Thursday, June 22nd 2017, 11:24 am
Senate Republicans unveiled a "discussion draft" of the bill Thursday of their plan to repeal and replace Obamacare that would end the health care law's penalties for people who don't buy insurance, cut back an expansion of Medicaid, but would keep more protections for people with pre-existing conditions, compared to a House-passed bill.
Here's the full text of the "discussion draft" of the bill.
The measure would also eliminate federal funding for Planned Parenthood and provide tax credits based on income, making more money available to lower-income recipients to help them buy insurance. The House bill tied its tax credits to age.
Senate Majority Mitch McConnell, R-Kentucky, aims to hold a vote on the legislation before lawmakers leave at the end of next week for the week-long July 4 recess.
A cost estimate of the bill from the nonpartisan Congressional Budget Office (CBO) is expected to be released by early next week. White House staff met with Senate Republican staffers Wednesday night on Capitol Hill to review the bill.
Republicans need a simple majority to pass it, rather than a supermajority since they're using the budget reconciliation process. They may still have to rely on Vice President Mike Pence to cast a tie-breaking vote. The Senate currently has 52 Republicans and 48 Democrats. That means if all Democrats vote against the bill, only three no votes from Republicans can torpedo it.
Even if Republicans are successful in getting it through the upper chamber, they would then still need to reconcile it with a version passed by the House in early May, reach a bicameral agreement with House Republicans, and hold votes in the House and Senate on that version again.
The House bill, narrowly passed in a 217-213 vote on May 4, would significantly reduce the funding for Obamacare subsidies, revamp tax credits so that they're tied to a person's age, freeze the Medicaid expansion in 2020 and allow states to seek waivers from a rule that requires states to offer essential benefits in their plans and a provision that prevents insurers from charging people with pre-existing conditions more money compared to healthy people. Instead of Obamacare's insurance mandate, the House Republican bill would incentivize people to have continuous coverage whereby if coverage is interrupted for more than 63 days, insurers can charge a 30 percent penalty over the original premium for one year.

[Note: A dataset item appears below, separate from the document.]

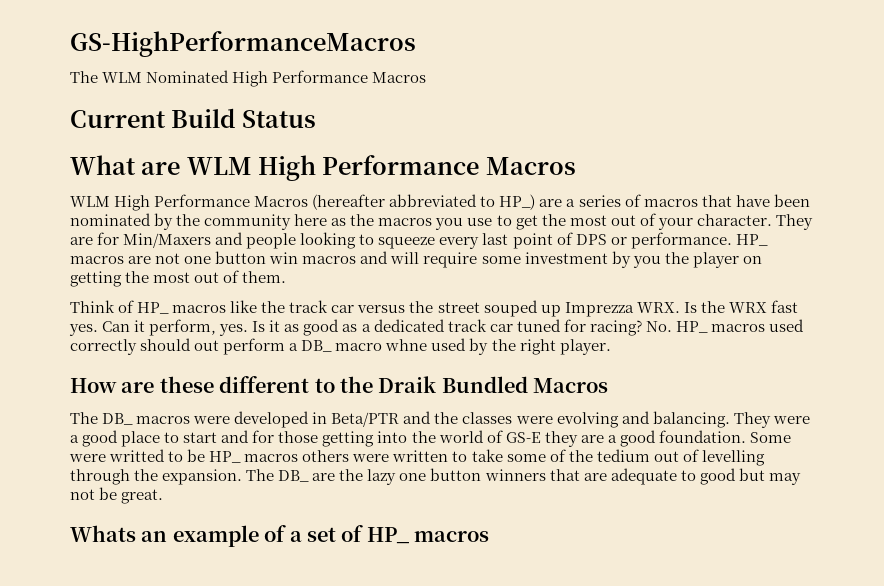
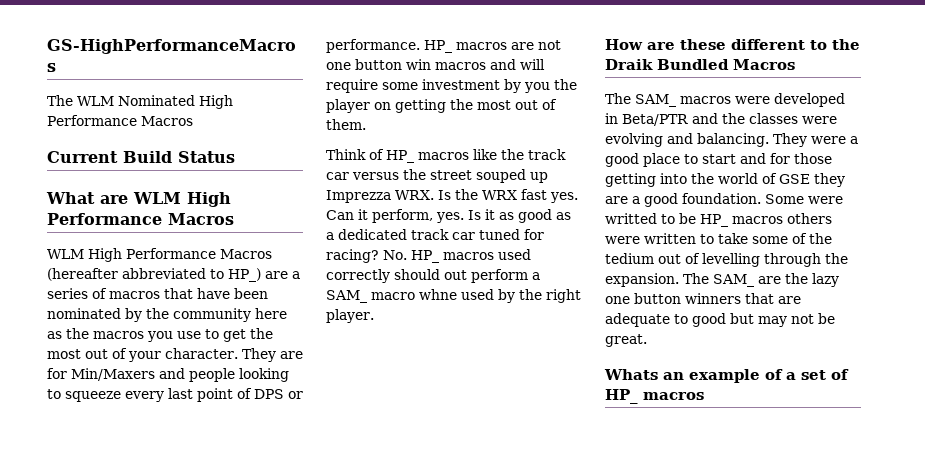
[301,340,333,352] DB_ -> [326,290,367,303] SAM_
[102,413,134,425] DB_ -> [635,94,676,107] SAM_
[505,432,541,443] GS-E -> [779,174,810,184] GSE
[278,470,310,482] DB_ -> [713,274,754,287] SAM_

The CBO didn't release its cost estimate on the House bill until May 24, which projected that 23 million more people would be without health insurance over the next decade under the bill.
The Senate's version was supposedly crafted by a working group consisting of 13 Republican men -- and no women -- but one of the group's participants, Sen. Mike Lee, R-Utah, said even he's been left in the dark. Lee said it's "apparently being written by a small handful of staffers for members of the Republican leadership in the Senate."
Other Senate Republicans voiced frustration that the process has been too secretive and out of the public eye. Senate Republicans don't intend to hold any committee hearings on the bill, despite their commitment to so-called "regular order."
Nearly three-quarters of Americans said Senate Republicans should discuss their health care plans publicly, according to a CBS News poll released Tuesday. A quarter of the public, by contrast, said it should be developed in private. It also found 57 percent said Obamacare needs some changes, 28 percent said it should be repealed entirely and 12 percent said it should be kept in place.